Jeannette Ludcke, an innovative home economist for several Twin Cities corporations who also helped bring the Minneapolis Woman's Club into the modern era, died Oct. 2 in Fairview Southdale Hospital in Edina. She was 97 and had lived in Minneapolis' Jones-Harrison Residence for two years.

To the end, she was a fearless, curious woman of great intelligence and good cheer, said her daughter Anne Greer of Woodbury.

She was born Jeannette Campbell in 1914 in Ohio, and graduated from high school in Cleveland Heights. At 14, she learned to drive a car -- a hand-cranked vehicle -- and drove well into her mid-90s.

Encouraged by a female cousin who was a doctor, she entered the premed program at Ohio University in Athens. Four years into it, daunted by chemistry, she switched to home economics, graduating in 1936. Confident and happy -- sisters in her sorority, of which she was president, called her "Powerhouse" -- she never doubted she'd have a rewarding career, Greer said.

After college, she got a job at Westinghouse in Cleveland. In 1939, Minneapolis Gas Co. officials heard her Dale Carnegie-honed speech at a convention and decided they had to hire her, her daughter said.

And so she moved to Minnesota, where she oversaw the gas company's home service department. She taught consumers how to use their gas appliances and how to get the best use out of their "victory gardens," especially on Minneapolis' North Side. She also was a frequent guest on WCCO Radio's "Calling All Women" show and wrote items for the Minneapolis Daily Times.

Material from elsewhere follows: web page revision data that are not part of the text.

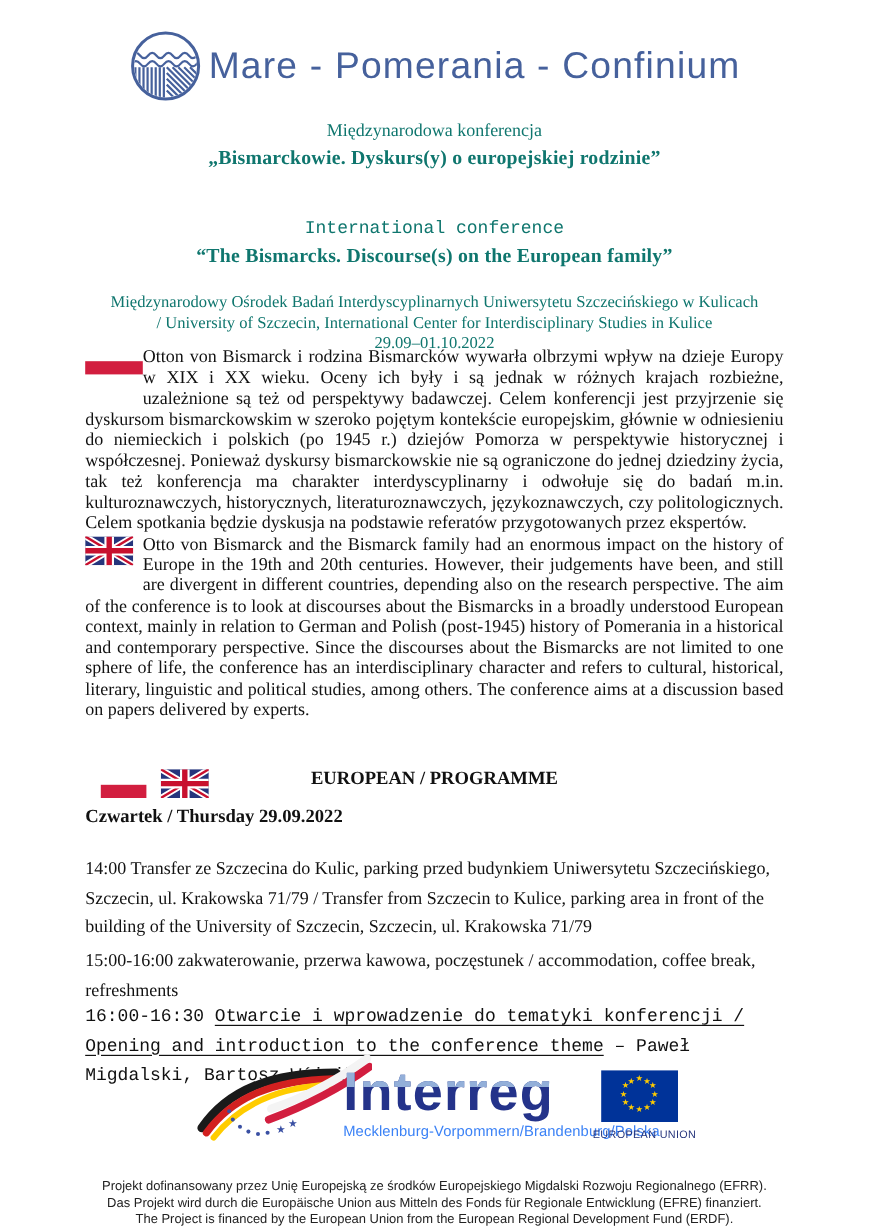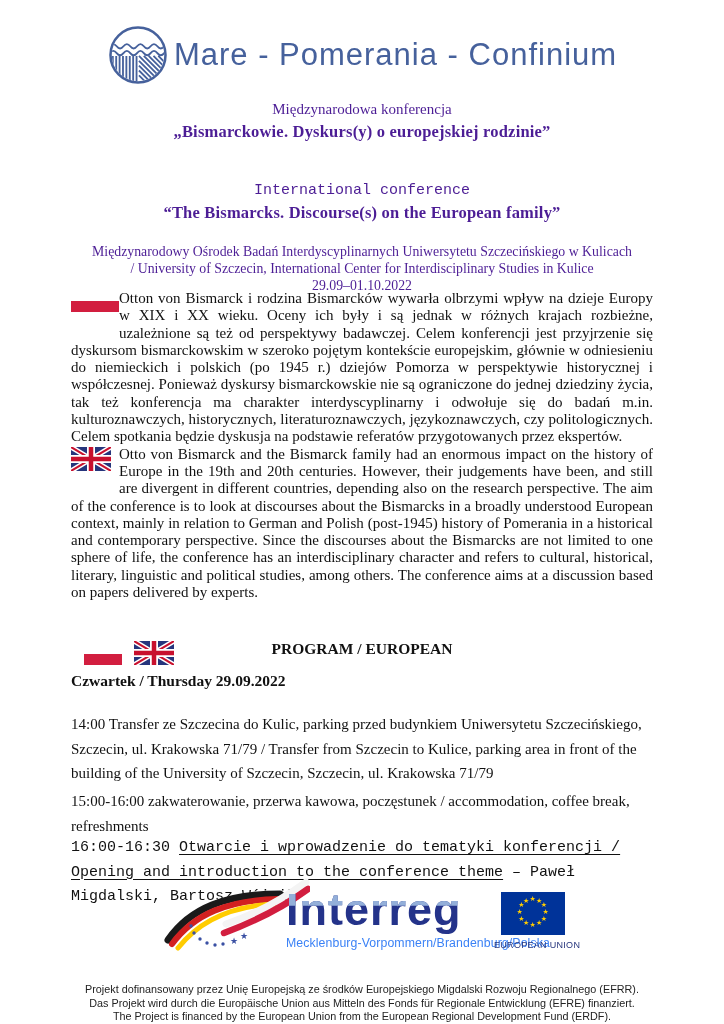--- a/index.html
+++ b/index.html
@@ -17,7 +17,7 @@
     letter-spacing:1px; color:#46619c; font-weight:400; white-space:nowrap; }
 
   
-  .titles { position:absolute; top:101px; left:0; right:0; text-align:center; color:#4c1d95; }
+  .titles { position:absolute; top:101px; left:0; right:0; text-align:center; color:#0f766e; }
   .conf-label { font-size:15px; }
   .conf-title { font-size:16.5px; font-weight:bold; margin-top:4px; letter-spacing:0.2px; }
   .conf-label.en { margin-top:40px;font-family:Liberation Mono, monospace; }

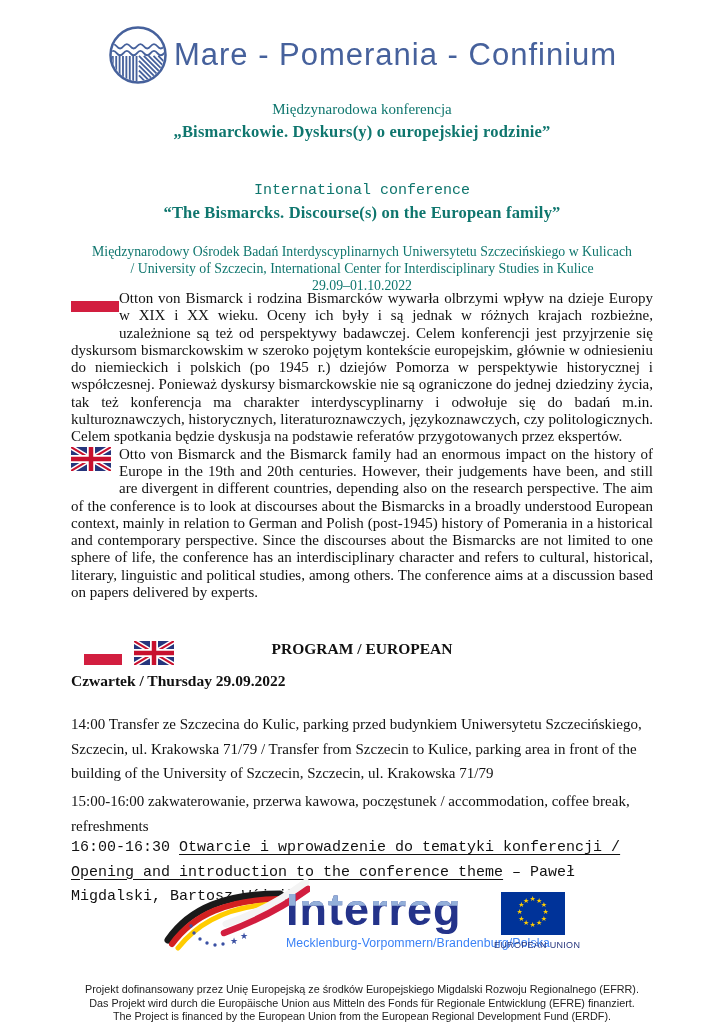--- a/index.html
+++ b/index.html
@@ -140,7 +140,7 @@
         </svg>
       </span>
     </span>
-    <span>PROGRAM / EUROPEAN</span>
+    <span>EUROPEAN / PROGRAMME</span>
   </div>
 
   <div class="day-heading">Czwartek / Thursday 29.09.2022</div>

After long days at work, she volunteered as a hospital "gray lady," filling in for nurses called to the war front. "The gray ladies worked so hard," Greer said. "Their fuel was Cokes and cigarettes." (She later quit smoking.)

After World War II, General Mills hired her to work in its Betty Crocker kitchen. She oversaw its first cookbook's chapter on cookies.

In 1949, she married George Ludcke, and for a few years became a full-time homemaker at their south Minneapolis home, raising Anne, George and Bill.

When Bill entered first grade, Ludcke returned to the workplace as a home economist for Supervalu. She wrote news and advertising copy under the name Janet Campbell, much of which made its way into local publications.

"She traveled a lot for that job, sometimes for the whole week," Greer said. "She would cook us meals for the whole week and freeze them. The house would get kind of messy, so a half hour before we picked her up at the airport on Fridays, we'd rush through the house like those things in 'The Cat in the Hat' and clean it all up."

Ludcke's husband nicknamed her "Hot Hood" because she was always driving around, her daughter said. Ludcke retired from the workplace in the mid-1970s.

From 1981 to 1983, she was president of the Minneapolis Woman's Club. Terri Buhrer and Sandy Morris, recent past presidents, praised her as a wise mentor and gentle change agent.

"She was gracious and beautiful, with significant blue eyes," Buhrer said. For the club, Ludcke was "the right person at the right time," Morris said. "As a working woman, she was a great role model, and she knew working women were the new group we were welcoming." She pushed to change club rules, including one that banned women under 38 from voting or holding office.

Her husband of 51 years, George, died in 2000. She was also preceded in death by a son, George III. In addition to her daughter Anne, she is survived by a son, William Ludcke of Montana; a brother, Bill Campbell of Atlantis, Fla., and four grandchildren. Services have been held.